Fall23 Barry Grant Bioinformatics
Delisa Ramos (PID:A69026881)
To use ggplot2, we first need to install it on our computers. To do this we will is the function ‘install.packages()’. Before I use any package functions I have to load them up with a ‘library()’ call, like so:
#install.packages("gifski")
#install.packages("gganimate")
#install.packages("gapminder")
#install.packages("patchwork")
library(gapminder)
library(ggplot2)
library(tidyverse)
── Attaching core tidyverse packages ──────────────────────── tidyverse 2.0.0 ──
✔ dplyr 1.1.3 ✔ readr 2.1.4
✔ forcats 1.0.0 ✔ stringr 1.5.1
✔ lubridate 1.9.3 ✔ tibble 3.2.1
✔ purrr 1.0.2 ✔ tidyr 1.3.0
── Conflicts ────────────────────────────────────────── tidyverse_conflicts() ──
✖ dplyr::filter() masks stats::filter()
✖ dplyr::lag() masks stats::lag()
ℹ Use the conflicted package (<http://conflicted.r-lib.org/>) to force all conflicts to become errors
library(gifski)
library(gganimate)
library(patchwork)
There is always the “base R” graphics system, i.e. ‘plot()’
plot(cars)
To use ggplot, I need to spell out at least 3 things: i. data (stuff I want to plot) ii. aesthetics (aes) iii. geometries (geom_)

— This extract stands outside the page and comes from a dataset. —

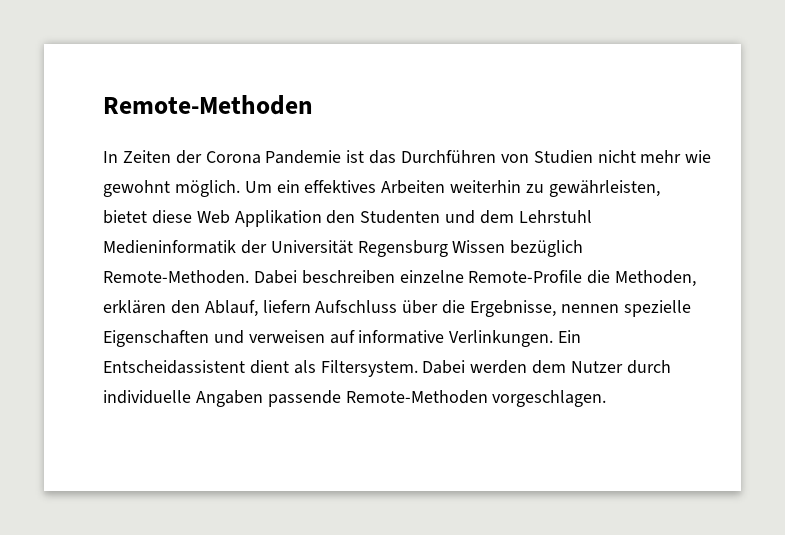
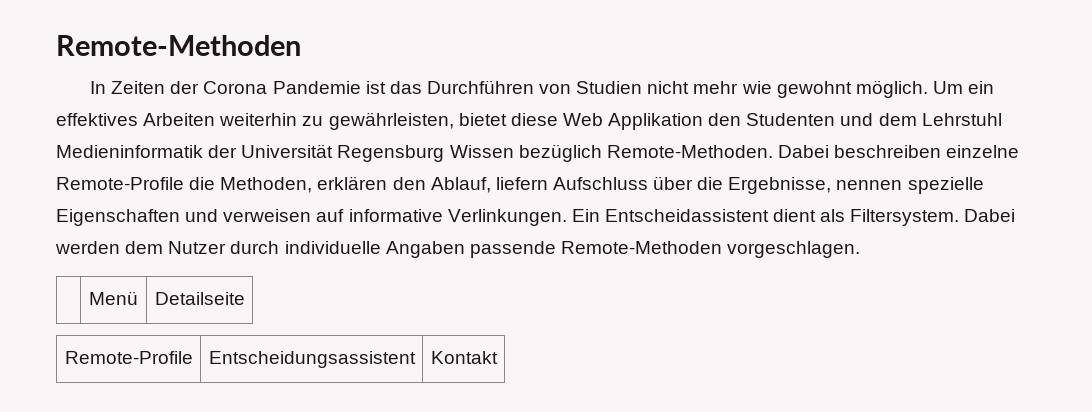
(660, 188) // -> (454, 121) none
(607, 398) none -> [89,291,138,305] [154,292,245,305] [64,351,193,364] [208,351,416,368] [430,351,498,364] // | Menü | Detailseite // Remote-Profile | Entscheidungsassistent | Kontakt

ggplot(cars, aes(x=speed, y=dist)) +
geom_point() +
geom_line()
ggplot(cars, aes(x=speed, y=dist)) +
geom_point()
#geom_smooth
ggplot(cars, aes(x=speed, y=dist)) +
geom_smooth(se=F, method = "lm") # lm = linear model
`geom_smooth()` using formula = 'y ~ x'
#add labs and color theme
#geom_smooth
ggplot(cars, aes(x=speed, y=dist)) +
geom_smooth() +
ggtitle("Relationship between Speed and Distance") +
xlab("Speed") + ylab("Distance") +
theme_bw()
`geom_smooth()` using method = 'loess' and formula = 'y ~ x'
url <- "https://bioboot.github.io/bimm143_S20/class-material/up_down_expression.txt"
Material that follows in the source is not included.